INSTRUCTIONS TO FOLLOW:
Go through the data below line by line and report how many lines contain "Essenz", giving only that figure.

INPUT DATA:
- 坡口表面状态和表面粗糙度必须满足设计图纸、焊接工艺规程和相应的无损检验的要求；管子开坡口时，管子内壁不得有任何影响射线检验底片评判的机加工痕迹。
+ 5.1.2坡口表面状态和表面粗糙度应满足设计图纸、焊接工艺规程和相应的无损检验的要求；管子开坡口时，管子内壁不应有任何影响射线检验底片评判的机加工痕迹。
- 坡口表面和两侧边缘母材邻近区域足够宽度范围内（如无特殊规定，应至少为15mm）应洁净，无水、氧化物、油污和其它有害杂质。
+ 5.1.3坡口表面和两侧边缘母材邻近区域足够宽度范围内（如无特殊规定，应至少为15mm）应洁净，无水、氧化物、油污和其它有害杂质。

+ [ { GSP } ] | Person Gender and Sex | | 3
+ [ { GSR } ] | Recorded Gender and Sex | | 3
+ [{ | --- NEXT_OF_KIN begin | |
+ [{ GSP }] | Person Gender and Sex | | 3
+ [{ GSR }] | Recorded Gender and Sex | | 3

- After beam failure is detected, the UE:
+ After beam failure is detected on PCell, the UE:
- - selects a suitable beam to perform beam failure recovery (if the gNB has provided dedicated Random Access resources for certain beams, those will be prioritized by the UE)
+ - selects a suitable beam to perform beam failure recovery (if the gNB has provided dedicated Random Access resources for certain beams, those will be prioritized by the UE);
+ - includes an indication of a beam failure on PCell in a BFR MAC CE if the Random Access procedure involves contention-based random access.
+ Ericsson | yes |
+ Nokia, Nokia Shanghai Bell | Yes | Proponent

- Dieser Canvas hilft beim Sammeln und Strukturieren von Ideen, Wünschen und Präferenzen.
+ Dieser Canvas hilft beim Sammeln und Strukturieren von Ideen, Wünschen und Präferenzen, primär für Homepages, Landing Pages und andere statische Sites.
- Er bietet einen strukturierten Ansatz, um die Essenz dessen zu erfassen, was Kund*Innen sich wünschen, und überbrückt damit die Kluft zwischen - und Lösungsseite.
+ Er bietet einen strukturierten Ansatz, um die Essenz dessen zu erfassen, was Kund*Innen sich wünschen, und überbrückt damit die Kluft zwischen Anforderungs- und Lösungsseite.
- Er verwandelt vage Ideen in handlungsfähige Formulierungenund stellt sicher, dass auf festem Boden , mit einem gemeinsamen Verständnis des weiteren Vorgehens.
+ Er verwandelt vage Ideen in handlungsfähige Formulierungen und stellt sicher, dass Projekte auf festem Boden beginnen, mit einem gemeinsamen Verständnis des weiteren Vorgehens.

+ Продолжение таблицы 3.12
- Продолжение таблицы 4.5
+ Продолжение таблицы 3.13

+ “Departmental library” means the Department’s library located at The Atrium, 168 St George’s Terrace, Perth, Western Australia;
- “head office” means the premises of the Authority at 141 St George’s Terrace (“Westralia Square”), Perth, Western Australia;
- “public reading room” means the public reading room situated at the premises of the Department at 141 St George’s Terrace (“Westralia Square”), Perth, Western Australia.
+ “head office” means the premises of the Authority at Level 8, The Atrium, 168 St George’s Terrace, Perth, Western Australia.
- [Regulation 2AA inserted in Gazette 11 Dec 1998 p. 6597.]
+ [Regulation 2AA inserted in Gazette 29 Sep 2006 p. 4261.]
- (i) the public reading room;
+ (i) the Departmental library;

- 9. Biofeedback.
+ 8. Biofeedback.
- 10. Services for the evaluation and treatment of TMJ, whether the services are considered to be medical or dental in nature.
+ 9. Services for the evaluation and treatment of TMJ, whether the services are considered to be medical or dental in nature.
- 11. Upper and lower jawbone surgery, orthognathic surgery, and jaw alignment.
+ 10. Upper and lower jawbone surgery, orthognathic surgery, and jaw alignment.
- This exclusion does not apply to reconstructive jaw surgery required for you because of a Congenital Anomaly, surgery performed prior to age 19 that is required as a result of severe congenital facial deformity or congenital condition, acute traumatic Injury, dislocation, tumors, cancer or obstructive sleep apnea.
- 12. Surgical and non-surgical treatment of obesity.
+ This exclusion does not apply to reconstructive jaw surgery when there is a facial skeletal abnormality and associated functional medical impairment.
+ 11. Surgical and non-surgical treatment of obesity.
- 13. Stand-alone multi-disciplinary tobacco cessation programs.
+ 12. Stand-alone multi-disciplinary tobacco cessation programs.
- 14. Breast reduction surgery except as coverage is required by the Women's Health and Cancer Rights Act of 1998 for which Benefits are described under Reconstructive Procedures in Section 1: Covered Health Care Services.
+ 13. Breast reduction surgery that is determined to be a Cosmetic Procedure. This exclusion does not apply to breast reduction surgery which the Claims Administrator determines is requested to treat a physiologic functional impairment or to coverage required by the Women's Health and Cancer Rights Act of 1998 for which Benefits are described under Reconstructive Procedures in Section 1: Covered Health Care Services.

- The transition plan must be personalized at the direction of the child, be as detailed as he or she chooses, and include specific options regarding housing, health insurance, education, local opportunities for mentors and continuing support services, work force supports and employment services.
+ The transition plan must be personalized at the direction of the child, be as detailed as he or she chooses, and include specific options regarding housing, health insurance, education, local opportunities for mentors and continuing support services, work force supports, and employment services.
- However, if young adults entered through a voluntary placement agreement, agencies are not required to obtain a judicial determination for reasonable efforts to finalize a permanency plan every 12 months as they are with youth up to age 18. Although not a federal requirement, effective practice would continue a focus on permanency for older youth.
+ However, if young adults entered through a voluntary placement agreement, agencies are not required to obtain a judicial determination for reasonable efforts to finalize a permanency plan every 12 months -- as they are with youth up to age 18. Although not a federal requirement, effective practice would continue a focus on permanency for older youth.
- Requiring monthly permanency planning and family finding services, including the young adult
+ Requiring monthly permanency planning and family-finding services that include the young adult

PROBLEM SOLUTION:
2